Task item: Each line from the one containing "total quantity: 22 -> 21" through the final line of the data below must be repeated exactly.

Revision comparison data:

== Segment start ==

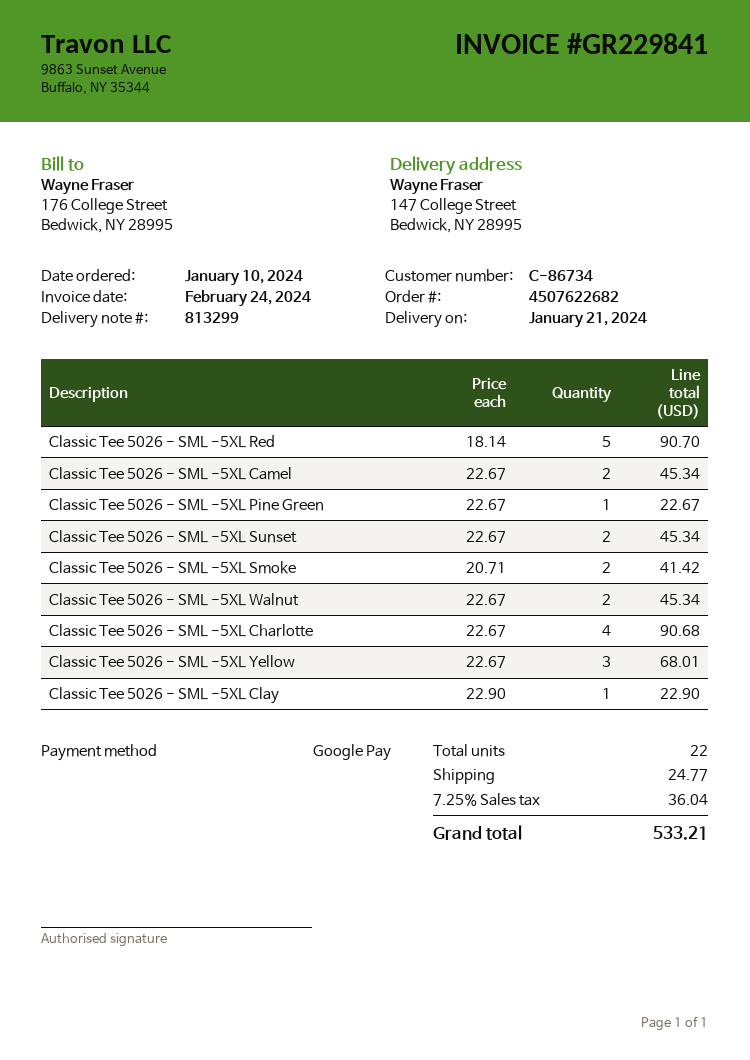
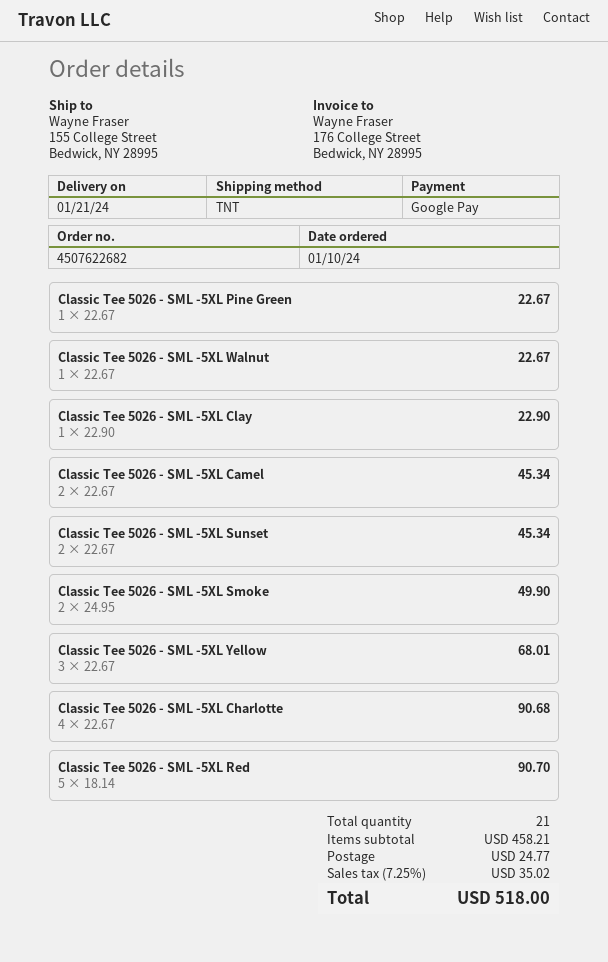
ship to: 147 College Street, Bedwick, NY 28995 -> 155 College Street, Bedwick, NY 28995
Classic Tee 5026 - SML -5XL Smoke: 2 x 20.71 = 41.42 -> 2 x 24.95 = 49.90
Classic Tee 5026 - SML -5XL Walnut: 2 x 22.67 = 45.34 -> 1 x 22.67 = 22.67
total quantity: 22 -> 21
tax: 7.25% = 36.04 -> 7.25% = 35.02
total: 533.21 -> 518.00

== Segment end ==

Solution to the problem:
total quantity: 22 -> 21
tax: 7.25% = 36.04 -> 7.25% = 35.02
total: 533.21 -> 518.00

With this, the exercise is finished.